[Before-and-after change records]
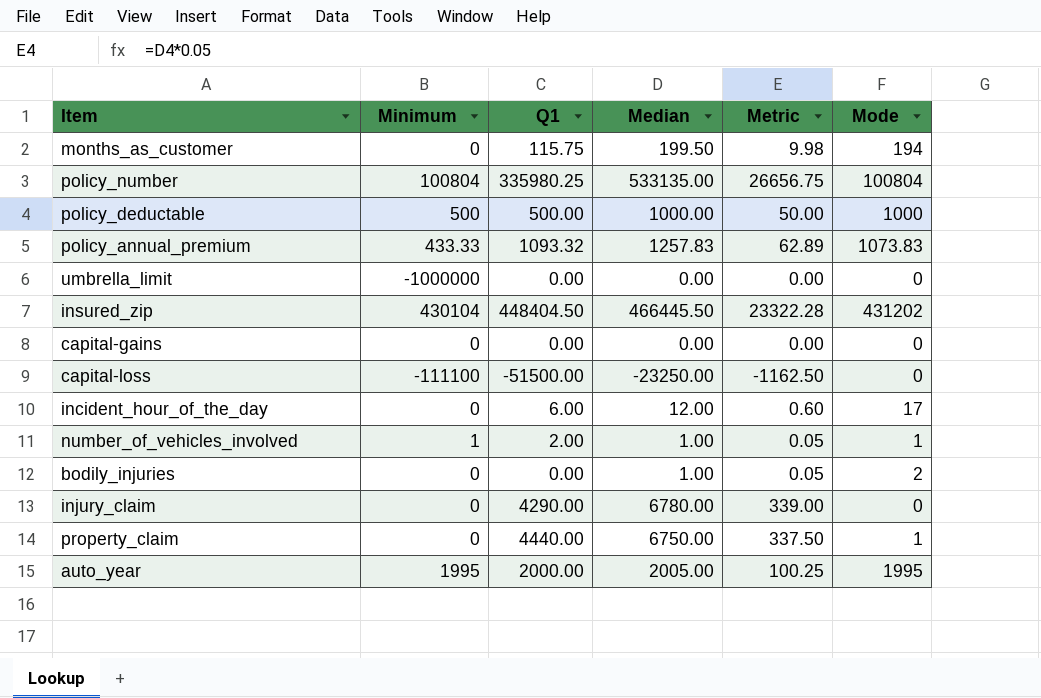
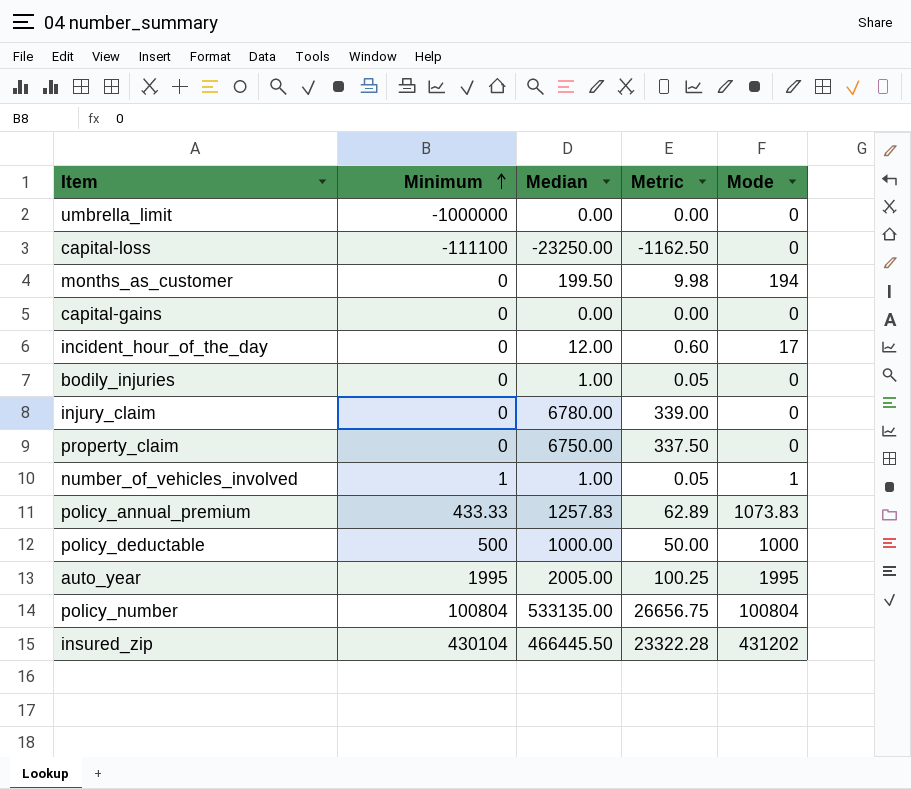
row order: none -> Minimum ascending
column Q1 | position: 3 -> none
bodily_injuries | Mode: 2 -> 0
property_claim | Mode: 1 -> 0

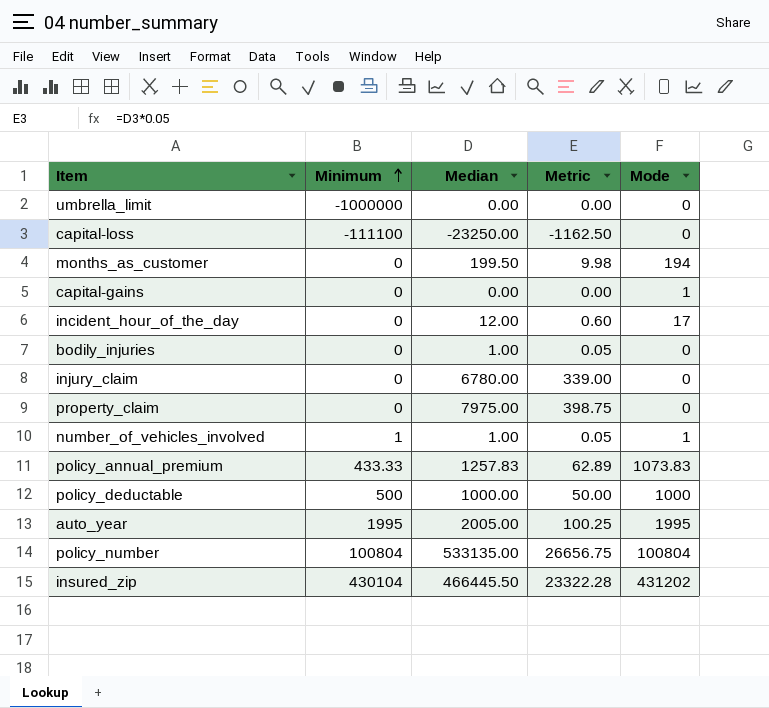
capital-gains | Mode: 0 -> 1
property_claim | Median: 6750.00 -> 7975.00
property_claim | Metric: 337.50 -> 398.75

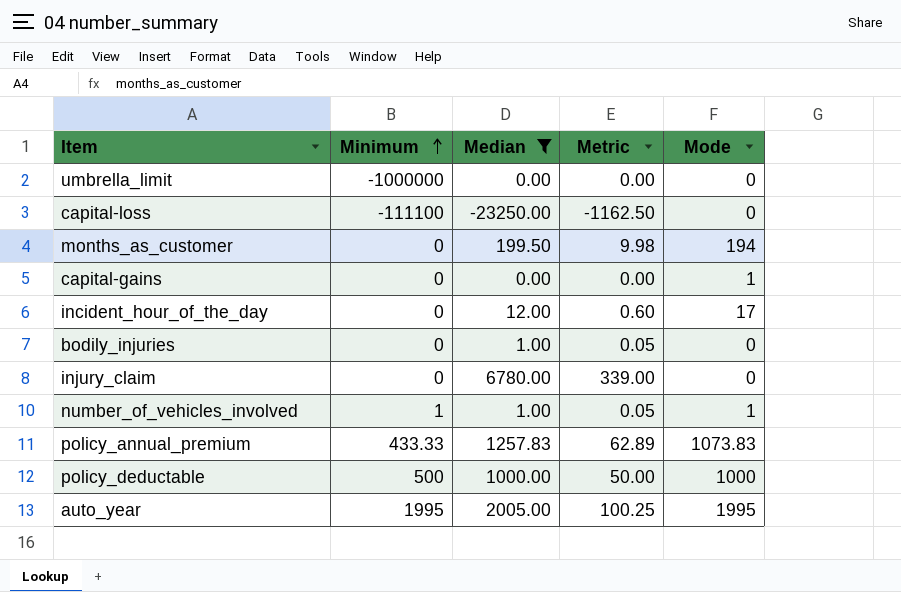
filter: none -> Median <= 6780.00

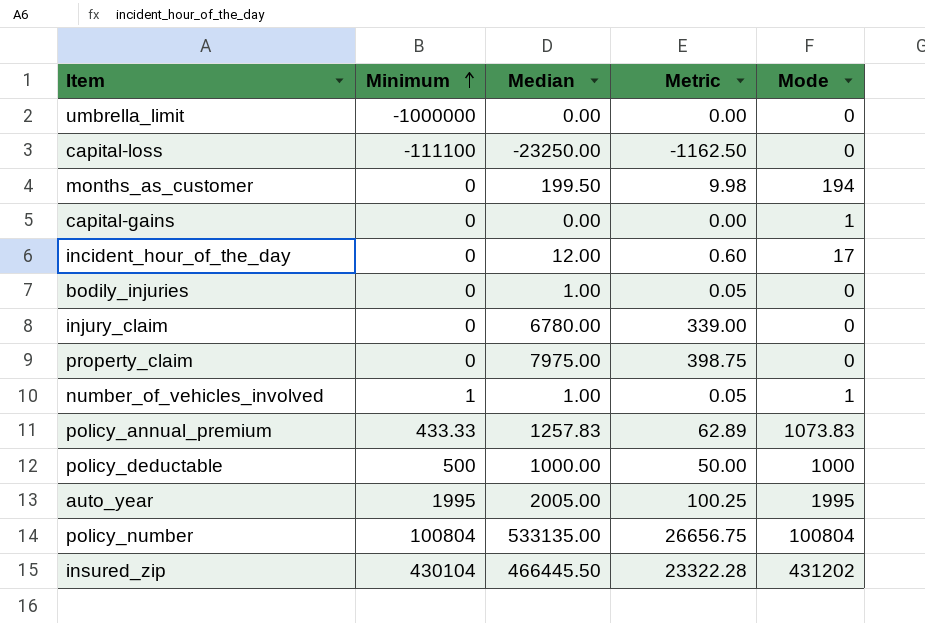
filter: Median <= 6780.00 -> none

> [What you are asked to do]: Exclude all images and retype the data precisely.

> [Your solution]:
row order: none -> Minimum ascending
column Q1 | position: 3 -> none
bodily_injuries | Mode: 2 -> 0
property_claim | Mode: 1 -> 0

capital-gains | Mode: 0 -> 1
property_claim | Median: 6750.00 -> 7975.00
property_claim | Metric: 337.50 -> 398.75

filter: none -> Median <= 6780.00

filter: Median <= 6780.00 -> none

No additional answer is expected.